**WHAT THE TASK ASKS:** Write back each entry precisely as it is given.

Version difference data
──────

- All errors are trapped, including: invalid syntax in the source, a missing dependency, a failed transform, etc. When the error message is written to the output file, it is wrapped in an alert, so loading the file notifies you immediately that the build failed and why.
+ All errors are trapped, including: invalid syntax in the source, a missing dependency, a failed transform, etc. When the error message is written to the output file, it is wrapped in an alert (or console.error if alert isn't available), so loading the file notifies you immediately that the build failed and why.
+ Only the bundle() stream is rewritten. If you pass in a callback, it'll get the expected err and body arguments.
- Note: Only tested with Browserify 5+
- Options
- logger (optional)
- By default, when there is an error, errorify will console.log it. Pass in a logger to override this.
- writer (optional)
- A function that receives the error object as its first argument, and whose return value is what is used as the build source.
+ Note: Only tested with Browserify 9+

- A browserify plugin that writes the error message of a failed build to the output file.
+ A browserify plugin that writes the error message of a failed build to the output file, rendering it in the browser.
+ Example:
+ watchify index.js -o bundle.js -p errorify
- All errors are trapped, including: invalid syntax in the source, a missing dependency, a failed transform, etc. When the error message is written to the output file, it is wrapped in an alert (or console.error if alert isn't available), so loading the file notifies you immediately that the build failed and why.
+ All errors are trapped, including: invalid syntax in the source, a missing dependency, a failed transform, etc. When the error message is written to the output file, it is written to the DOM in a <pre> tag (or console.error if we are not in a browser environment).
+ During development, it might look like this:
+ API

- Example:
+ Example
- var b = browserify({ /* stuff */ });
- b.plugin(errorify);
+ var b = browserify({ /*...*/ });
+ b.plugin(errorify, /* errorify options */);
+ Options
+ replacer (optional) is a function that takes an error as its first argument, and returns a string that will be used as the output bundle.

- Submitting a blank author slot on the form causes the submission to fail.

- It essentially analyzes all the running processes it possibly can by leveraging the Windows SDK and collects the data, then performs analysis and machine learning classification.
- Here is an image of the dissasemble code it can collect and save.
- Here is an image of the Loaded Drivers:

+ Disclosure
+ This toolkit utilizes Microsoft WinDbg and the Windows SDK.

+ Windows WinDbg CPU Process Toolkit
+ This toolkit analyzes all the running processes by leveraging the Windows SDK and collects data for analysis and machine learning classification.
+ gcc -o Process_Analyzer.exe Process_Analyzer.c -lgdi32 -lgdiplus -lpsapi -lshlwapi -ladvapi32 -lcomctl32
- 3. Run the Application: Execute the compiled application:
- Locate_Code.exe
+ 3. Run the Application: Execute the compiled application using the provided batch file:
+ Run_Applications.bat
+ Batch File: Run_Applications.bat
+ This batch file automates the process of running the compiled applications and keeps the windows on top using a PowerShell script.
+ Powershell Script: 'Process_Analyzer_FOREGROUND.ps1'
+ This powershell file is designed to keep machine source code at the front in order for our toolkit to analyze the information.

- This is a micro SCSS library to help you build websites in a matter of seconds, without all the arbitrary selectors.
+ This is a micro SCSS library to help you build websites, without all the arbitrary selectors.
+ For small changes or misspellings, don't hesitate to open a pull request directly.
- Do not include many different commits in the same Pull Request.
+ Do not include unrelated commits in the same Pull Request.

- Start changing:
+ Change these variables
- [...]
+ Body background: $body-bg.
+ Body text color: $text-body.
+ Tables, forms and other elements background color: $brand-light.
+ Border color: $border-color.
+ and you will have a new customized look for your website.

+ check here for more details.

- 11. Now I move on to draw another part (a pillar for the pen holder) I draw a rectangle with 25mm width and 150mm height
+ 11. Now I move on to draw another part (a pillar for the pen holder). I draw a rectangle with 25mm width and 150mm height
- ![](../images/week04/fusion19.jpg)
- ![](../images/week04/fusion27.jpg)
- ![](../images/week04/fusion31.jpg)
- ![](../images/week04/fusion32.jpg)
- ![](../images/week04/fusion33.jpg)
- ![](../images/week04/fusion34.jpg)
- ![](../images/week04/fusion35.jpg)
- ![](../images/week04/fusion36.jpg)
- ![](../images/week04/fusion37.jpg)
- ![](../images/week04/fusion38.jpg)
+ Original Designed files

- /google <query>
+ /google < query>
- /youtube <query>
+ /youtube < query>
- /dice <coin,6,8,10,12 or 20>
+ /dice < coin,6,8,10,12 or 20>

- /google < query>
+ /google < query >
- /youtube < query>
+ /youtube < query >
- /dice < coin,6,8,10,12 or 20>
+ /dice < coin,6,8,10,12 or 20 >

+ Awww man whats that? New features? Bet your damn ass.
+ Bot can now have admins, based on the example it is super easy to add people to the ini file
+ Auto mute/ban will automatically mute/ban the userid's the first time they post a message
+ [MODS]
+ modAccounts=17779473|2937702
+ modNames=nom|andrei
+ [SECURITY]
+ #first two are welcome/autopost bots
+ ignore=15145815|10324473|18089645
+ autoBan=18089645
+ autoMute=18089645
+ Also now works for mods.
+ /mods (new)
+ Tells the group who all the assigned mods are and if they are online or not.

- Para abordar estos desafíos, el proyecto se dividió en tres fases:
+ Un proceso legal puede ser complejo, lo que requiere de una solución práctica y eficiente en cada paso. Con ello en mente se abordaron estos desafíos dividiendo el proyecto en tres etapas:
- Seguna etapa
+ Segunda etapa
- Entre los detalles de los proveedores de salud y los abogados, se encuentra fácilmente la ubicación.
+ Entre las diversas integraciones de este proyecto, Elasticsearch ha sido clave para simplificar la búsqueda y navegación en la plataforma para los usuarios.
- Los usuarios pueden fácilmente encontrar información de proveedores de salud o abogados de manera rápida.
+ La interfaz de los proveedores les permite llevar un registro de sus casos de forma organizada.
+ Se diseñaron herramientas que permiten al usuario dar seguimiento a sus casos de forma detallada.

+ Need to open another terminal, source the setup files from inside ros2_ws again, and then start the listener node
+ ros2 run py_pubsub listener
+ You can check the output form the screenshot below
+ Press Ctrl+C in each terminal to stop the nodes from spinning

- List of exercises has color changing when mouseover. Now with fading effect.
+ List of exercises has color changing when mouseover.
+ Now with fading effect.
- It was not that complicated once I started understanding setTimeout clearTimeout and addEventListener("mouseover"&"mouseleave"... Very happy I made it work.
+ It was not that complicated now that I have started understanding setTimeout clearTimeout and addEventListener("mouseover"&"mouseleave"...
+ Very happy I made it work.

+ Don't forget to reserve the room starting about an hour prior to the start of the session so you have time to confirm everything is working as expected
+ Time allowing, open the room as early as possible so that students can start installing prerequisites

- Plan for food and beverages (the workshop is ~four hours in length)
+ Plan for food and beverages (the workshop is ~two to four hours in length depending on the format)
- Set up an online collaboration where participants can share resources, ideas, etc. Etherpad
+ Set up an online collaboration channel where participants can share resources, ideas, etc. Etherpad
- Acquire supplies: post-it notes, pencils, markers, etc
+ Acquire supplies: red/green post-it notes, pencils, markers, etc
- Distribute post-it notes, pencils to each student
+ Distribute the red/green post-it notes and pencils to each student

──────

**TASK SOLUTION:**
- All errors are trapped, including: invalid syntax in the source, a missing dependency, a failed transform, etc. When the error message is written to the output file, it is wrapped in an alert, so loading the file notifies you immediately that the build failed and why.
+ All errors are trapped, including: invalid syntax in the source, a missing dependency, a failed transform, etc. When the error message is written to the output file, it is wrapped in an alert (or console.error if alert isn't available), so loading the file notifies you immediately that the build failed and why.
+ Only the bundle() stream is rewritten. If you pass in a callback, it'll get the expected err and body arguments.
- Note: Only tested with Browserify 5+
- Options
- logger (optional)
- By default, when there is an error, errorify will console.log it. Pass in a logger to override this.
- writer (optional)
- A function that receives the error object as its first argument, and whose return value is what is used as the build source.
+ Note: Only tested with Browserify 9+

- A browserify plugin that writes the error message of a failed build to the output file.
+ A browserify plugin that writes the error message of a failed build to the output file, rendering it in the browser.
+ Example:
+ watchify index.js -o bundle.js -p errorify
- All errors are trapped, including: invalid syntax in the source, a missing dependency, a failed transform, etc. When the error message is written to the output file, it is wrapped in an alert (or console.error if alert isn't available), so loading the file notifies you immediately that the build failed and why.
+ All errors are trapped, including: invalid syntax in the source, a missing dependency, a failed transform, etc. When the error message is written to the output file, it is written to the DOM in a <pre> tag (or console.error if we are not in a browser environment).
+ During development, it might look like this:
+ API

- Example:
+ Example
- var b = browserify({ /* stuff */ });
- b.plugin(errorify);
+ var b = browserify({ /*...*/ });
+ b.plugin(errorify, /* errorify options */);
+ Options
+ replacer (optional) is a function that takes an error as its first argument, and returns a string that will be used as the output bundle.

- Submitting a blank author slot on the form causes the submission to fail.

- It essentially analyzes all the running processes it possibly can by leveraging the Windows SDK and collects the data, then performs analysis and machine learning classification.
- Here is an image of the dissasemble code it can collect and save.
- Here is an image of the Loaded Drivers:

+ Disclosure
+ This toolkit utilizes Microsoft WinDbg and the Windows SDK.

+ Windows WinDbg CPU Process Toolkit
+ This toolkit analyzes all the running processes by leveraging the Windows SDK and collects data for analysis and machine learning classification.
+ gcc -o Process_Analyzer.exe Process_Analyzer.c -lgdi32 -lgdiplus -lpsapi -lshlwapi -ladvapi32 -lcomctl32
- 3. Run the Application: Execute the compiled application:
- Locate_Code.exe
+ 3. Run the Application: Execute the compiled application using the provided batch file:
+ Run_Applications.bat
+ Batch File: Run_Applications.bat
+ This batch file automates the process of running the compiled applications and keeps the windows on top using a PowerShell script.
+ Powershell Script: 'Process_Analyzer_FOREGROUND.ps1'
+ This powershell file is designed to keep machine source code at the front in order for our toolkit to analyze the information.

- This is a micro SCSS library to help you build websites in a matter of seconds, without all the arbitrary selectors.
+ This is a micro SCSS library to help you build websites, without all the arbitrary selectors.
+ For small changes or misspellings, don't hesitate to open a pull request directly.
- Do not include many different commits in the same Pull Request.
+ Do not include unrelated commits in the same Pull Request.

- Start changing:
+ Change these variables
- [...]
+ Body background: $body-bg.
+ Body text color: $text-body.
+ Tables, forms and other elements background color: $brand-light.
+ Border color: $border-color.
+ and you will have a new customized look for your website.

+ check here for more details.

- 11. Now I move on to draw another part (a pillar for the pen holder) I draw a rectangle with 25mm width and 150mm height
+ 11. Now I move on to draw another part (a pillar for the pen holder). I draw a rectangle with 25mm width and 150mm height
- ![](../images/week04/fusion19.jpg)
- ![](../images/week04/fusion27.jpg)
- ![](../images/week04/fusion31.jpg)
- ![](../images/week04/fusion32.jpg)
- ![](../images/week04/fusion33.jpg)
- ![](../images/week04/fusion34.jpg)
- ![](../images/week04/fusion35.jpg)
- ![](../images/week04/fusion36.jpg)
- ![](../images/week04/fusion37.jpg)
- ![](../images/week04/fusion38.jpg)
+ Original Designed files

- /google <query>
+ /google < query>
- /youtube <query>
+ /youtube < query>
- /dice <coin,6,8,10,12 or 20>
+ /dice < coin,6,8,10,12 or 20>

- /google < query>
+ /google < query >
- /youtube < query>
+ /youtube < query >
- /dice < coin,6,8,10,12 or 20>
+ /dice < coin,6,8,10,12 or 20 >

+ Awww man whats that? New features? Bet your damn ass.
+ Bot can now have admins, based on the example it is super easy to add people to the ini file
+ Auto mute/ban will automatically mute/ban the userid's the first time they post a message
+ [MODS]
+ modAccounts=17779473|2937702
+ modNames=nom|andrei
+ [SECURITY]
+ #first two are welcome/autopost bots
+ ignore=15145815|10324473|18089645
+ autoBan=18089645
+ autoMute=18089645
+ Also now works for mods.
+ /mods (new)
+ Tells the group who all the assigned mods are and if they are online or not.

- Para abordar estos desafíos, el proyecto se dividió en tres fases:
+ Un proceso legal puede ser complejo, lo que requiere de una solución práctica y eficiente en cada paso. Con ello en mente se abordaron estos desafíos dividiendo el proyecto en tres etapas:
- Seguna etapa
+ Segunda etapa
- Entre los detalles de los proveedores de salud y los abogados, se encuentra fácilmente la ubicación.
+ Entre las diversas integraciones de este proyecto, Elasticsearch ha sido clave para simplificar la búsqueda y navegación en la plataforma para los usuarios.
- Los usuarios pueden fácilmente encontrar información de proveedores de salud o abogados de manera rápida.
+ La interfaz de los proveedores les permite llevar un registro de sus casos de forma organizada.
+ Se diseñaron herramientas que permiten al usuario dar seguimiento a sus casos de forma detallada.

+ Need to open another terminal, source the setup files from inside ros2_ws again, and then start the listener node
+ ros2 run py_pubsub listener
+ You can check the output form the screenshot below
+ Press Ctrl+C in each terminal to stop the nodes from spinning

- List of exercises has color changing when mouseover. Now with fading effect.
+ List of exercises has color changing when mouseover.
+ Now with fading effect.
- It was not that complicated once I started understanding setTimeout clearTimeout and addEventListener("mouseover"&"mouseleave"... Very happy I made it work.
+ It was not that complicated now that I have started understanding setTimeout clearTimeout and addEventListener("mouseover"&"mouseleave"...
+ Very happy I made it work.

+ Don't forget to reserve the room starting about an hour prior to the start of the session so you have time to confirm everything is working as expected
+ Time allowing, open the room as early as possible so that students can start installing prerequisites

- Plan for food and beverages (the workshop is ~four hours in length)
+ Plan for food and beverages (the workshop is ~two to four hours in length depending on the format)
- Set up an online collaboration where participants can share resources, ideas, etc. Etherpad
+ Set up an online collaboration channel where participants can share resources, ideas, etc. Etherpad
- Acquire supplies: post-it notes, pencils, markers, etc
+ Acquire supplies: red/green post-it notes, pencils, markers, etc
- Distribute post-it notes, pencils to each student
+ Distribute the red/green post-it notes and pencils to each student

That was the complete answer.